*** Opening of PROVIDED DATA ***
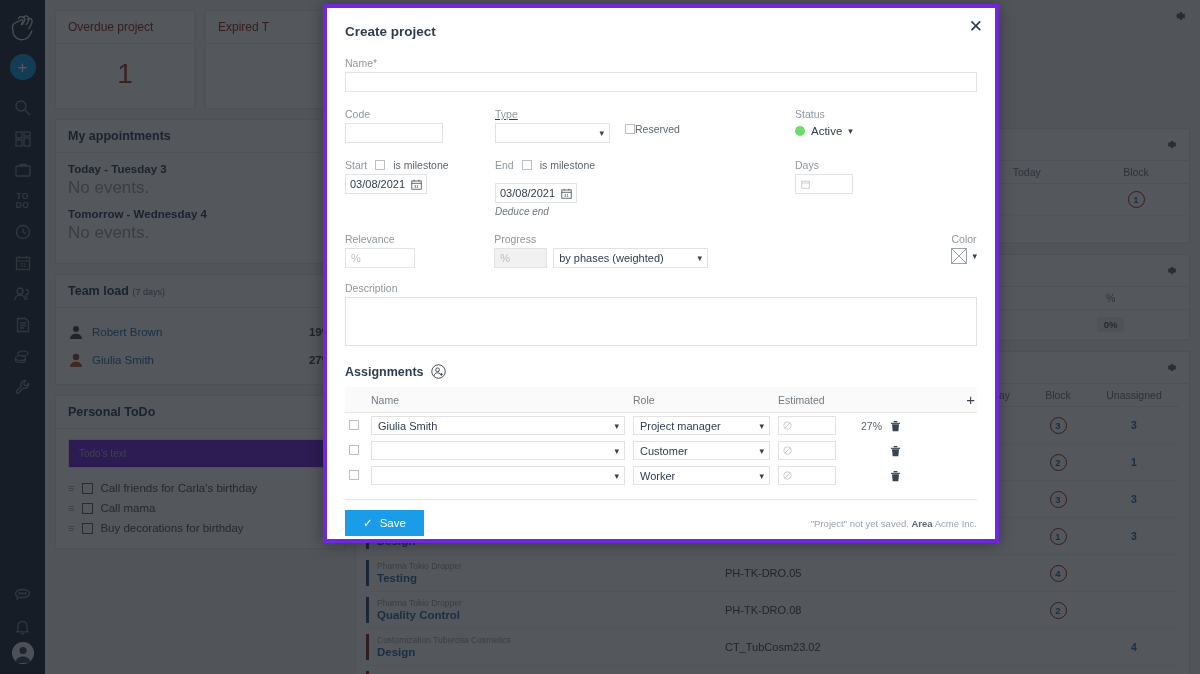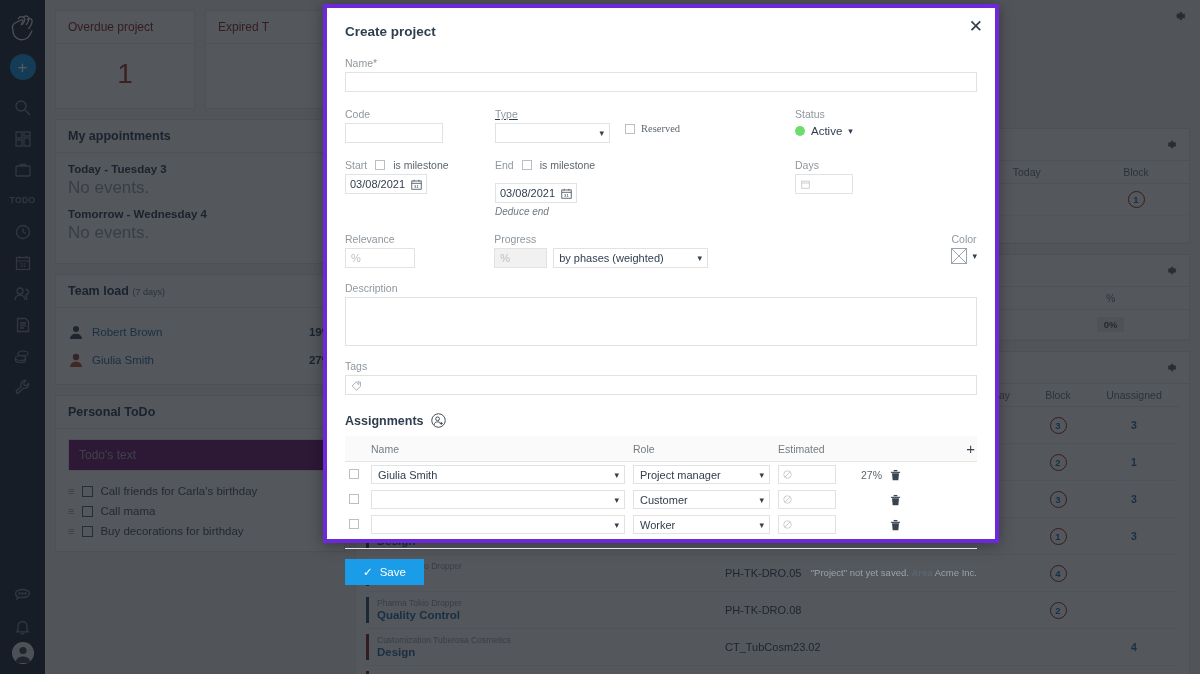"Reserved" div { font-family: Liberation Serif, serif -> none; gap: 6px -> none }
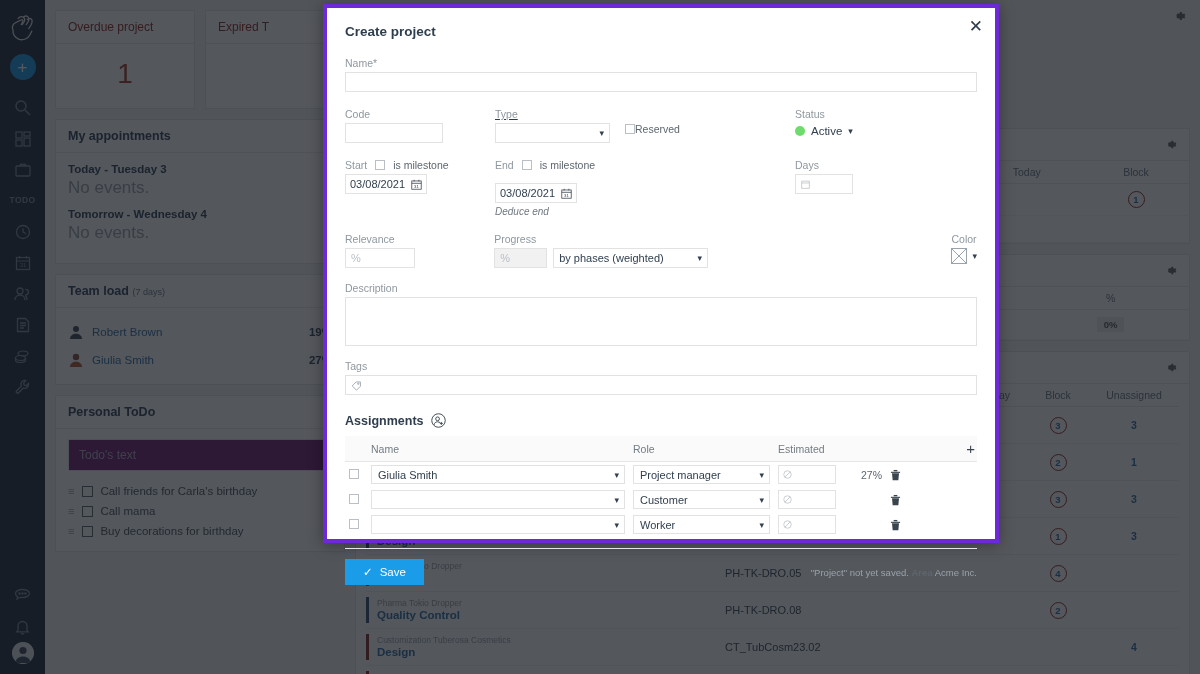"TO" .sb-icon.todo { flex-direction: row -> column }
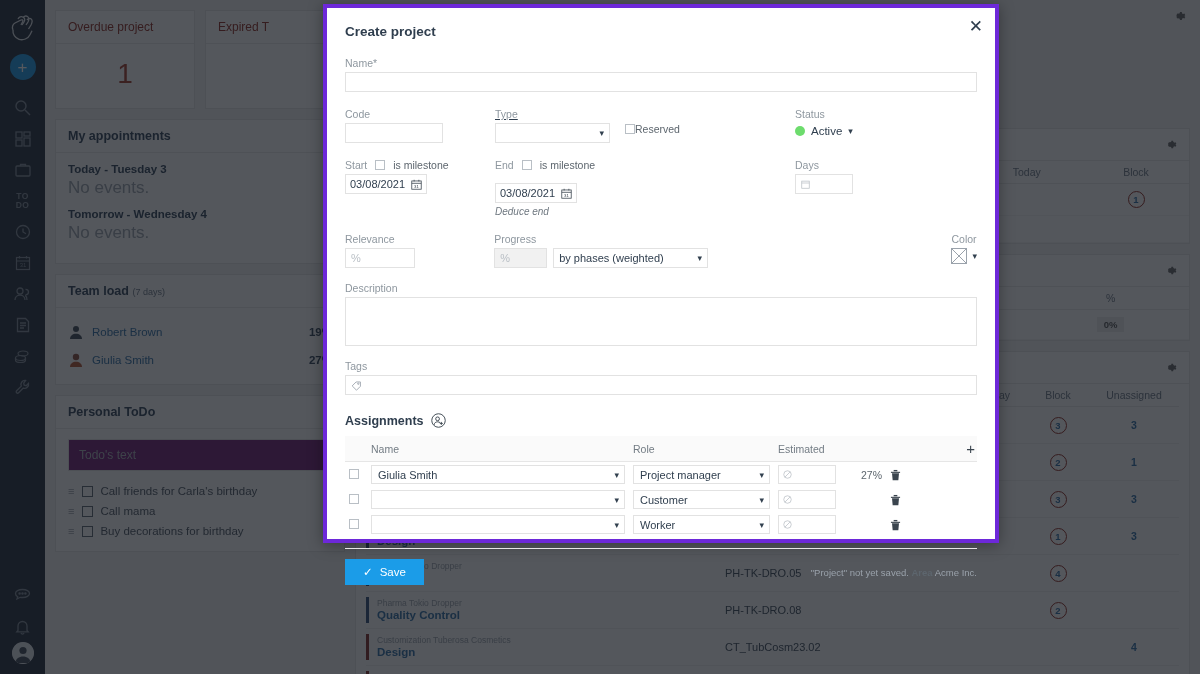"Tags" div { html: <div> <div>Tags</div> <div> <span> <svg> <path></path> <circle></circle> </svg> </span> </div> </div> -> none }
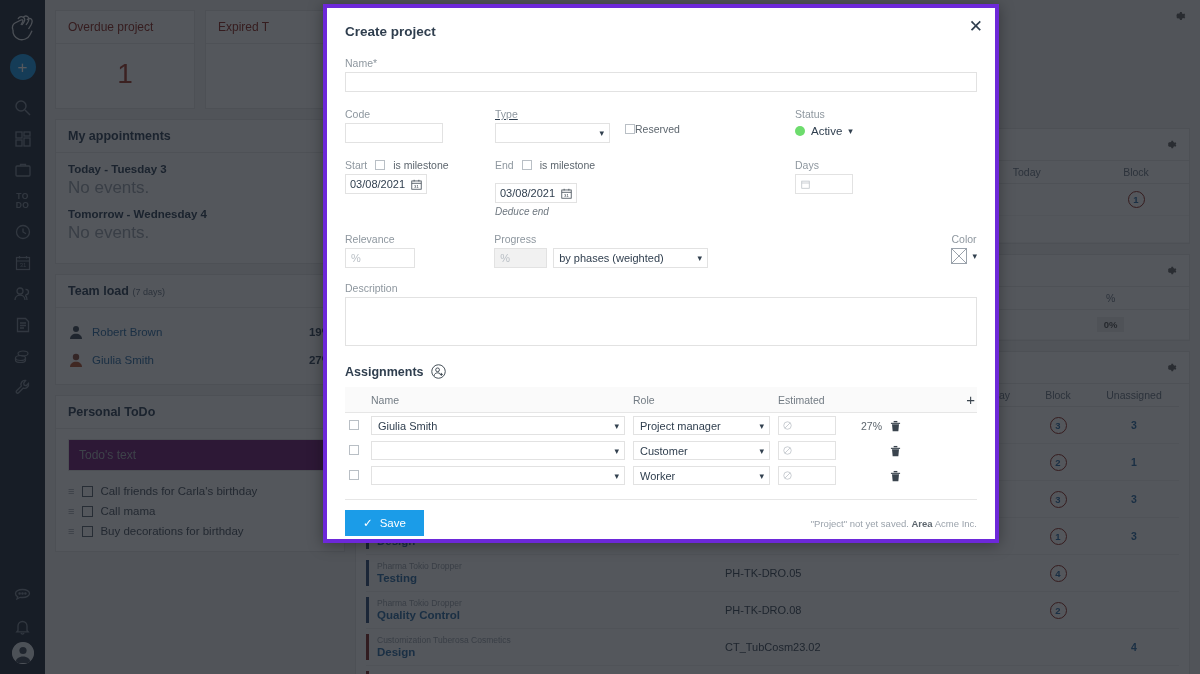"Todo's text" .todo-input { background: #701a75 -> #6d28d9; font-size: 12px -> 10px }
*** Close of PROVIDED DATA ***
*** Opening of PROVIDED DATA ***
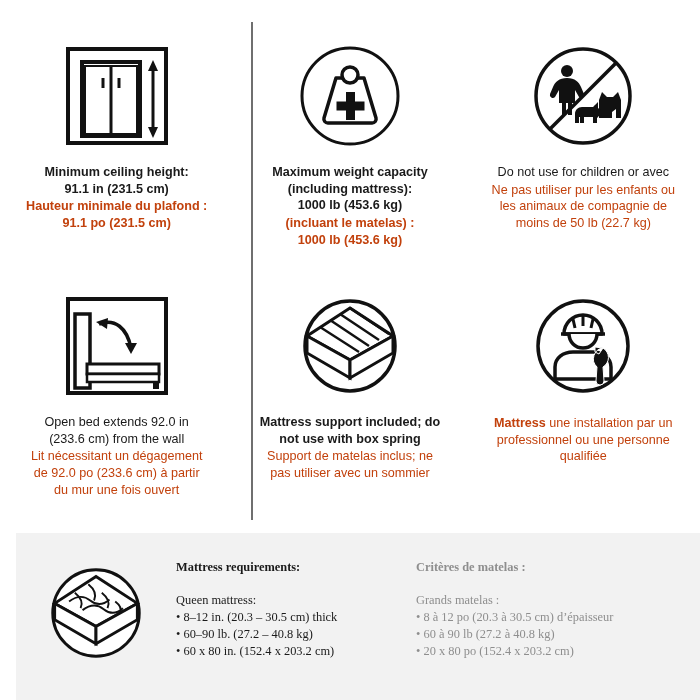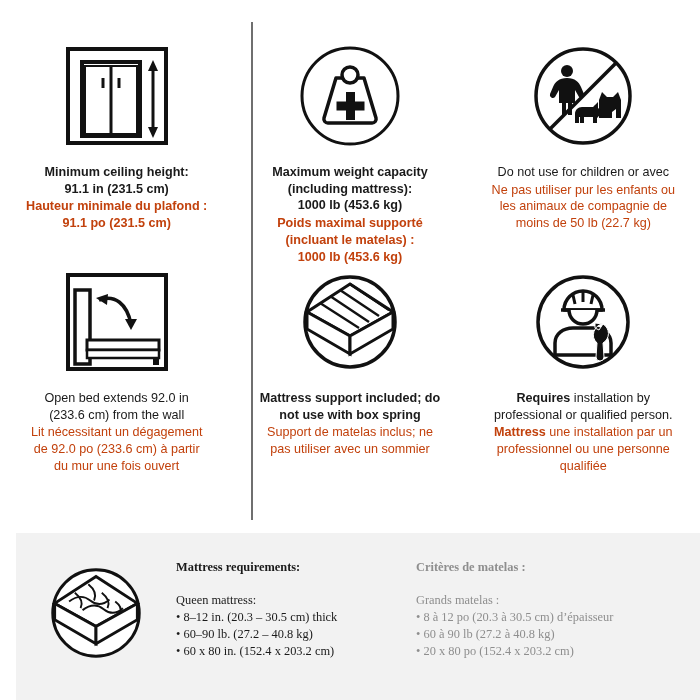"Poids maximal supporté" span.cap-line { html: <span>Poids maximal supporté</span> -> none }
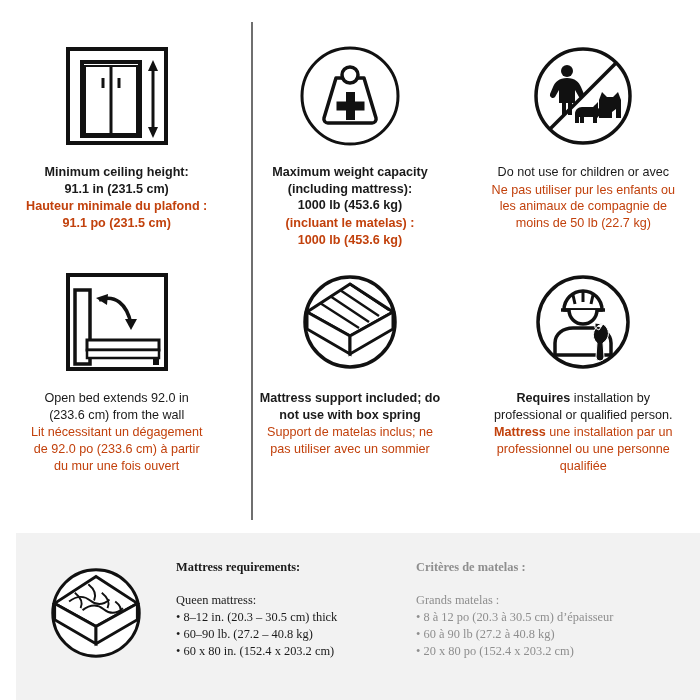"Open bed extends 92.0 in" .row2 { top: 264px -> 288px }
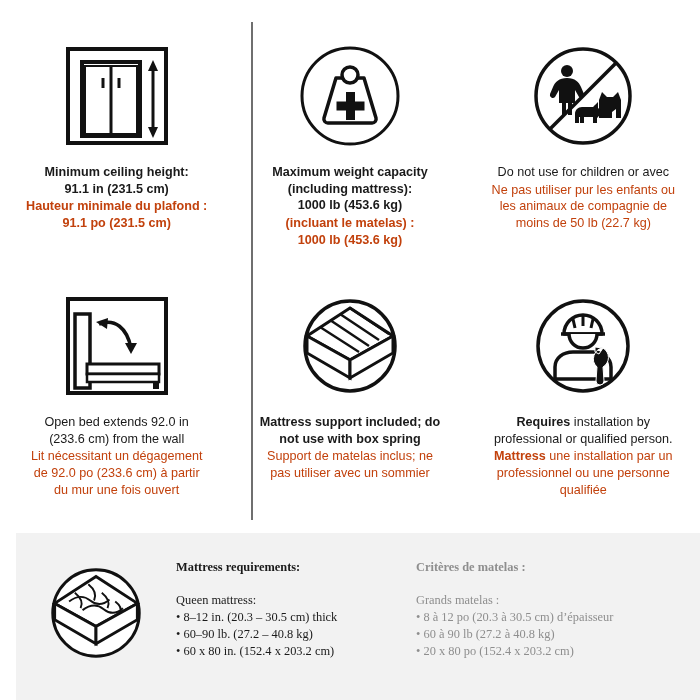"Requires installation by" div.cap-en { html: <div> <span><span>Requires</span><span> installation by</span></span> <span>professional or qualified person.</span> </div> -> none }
*** Close of PROVIDED DATA ***
What lines above run from the one with "html: <span>Poids maximal" to the one with "html: <div> <span><span>Requires</span><span>"? Give them again exactly, ends included, and leave the pictures out.

"Poids maximal supporté" span.cap-line { html: <span>Poids maximal supporté</span> -> none }
"Open bed extends 92.0 in" .row2 { top: 264px -> 288px }
"Requires installation by" div.cap-en { html: <div> <span><span>Requires</span><span> installation by</span></span> <span>professional or qualified person.</span> </div> -> none }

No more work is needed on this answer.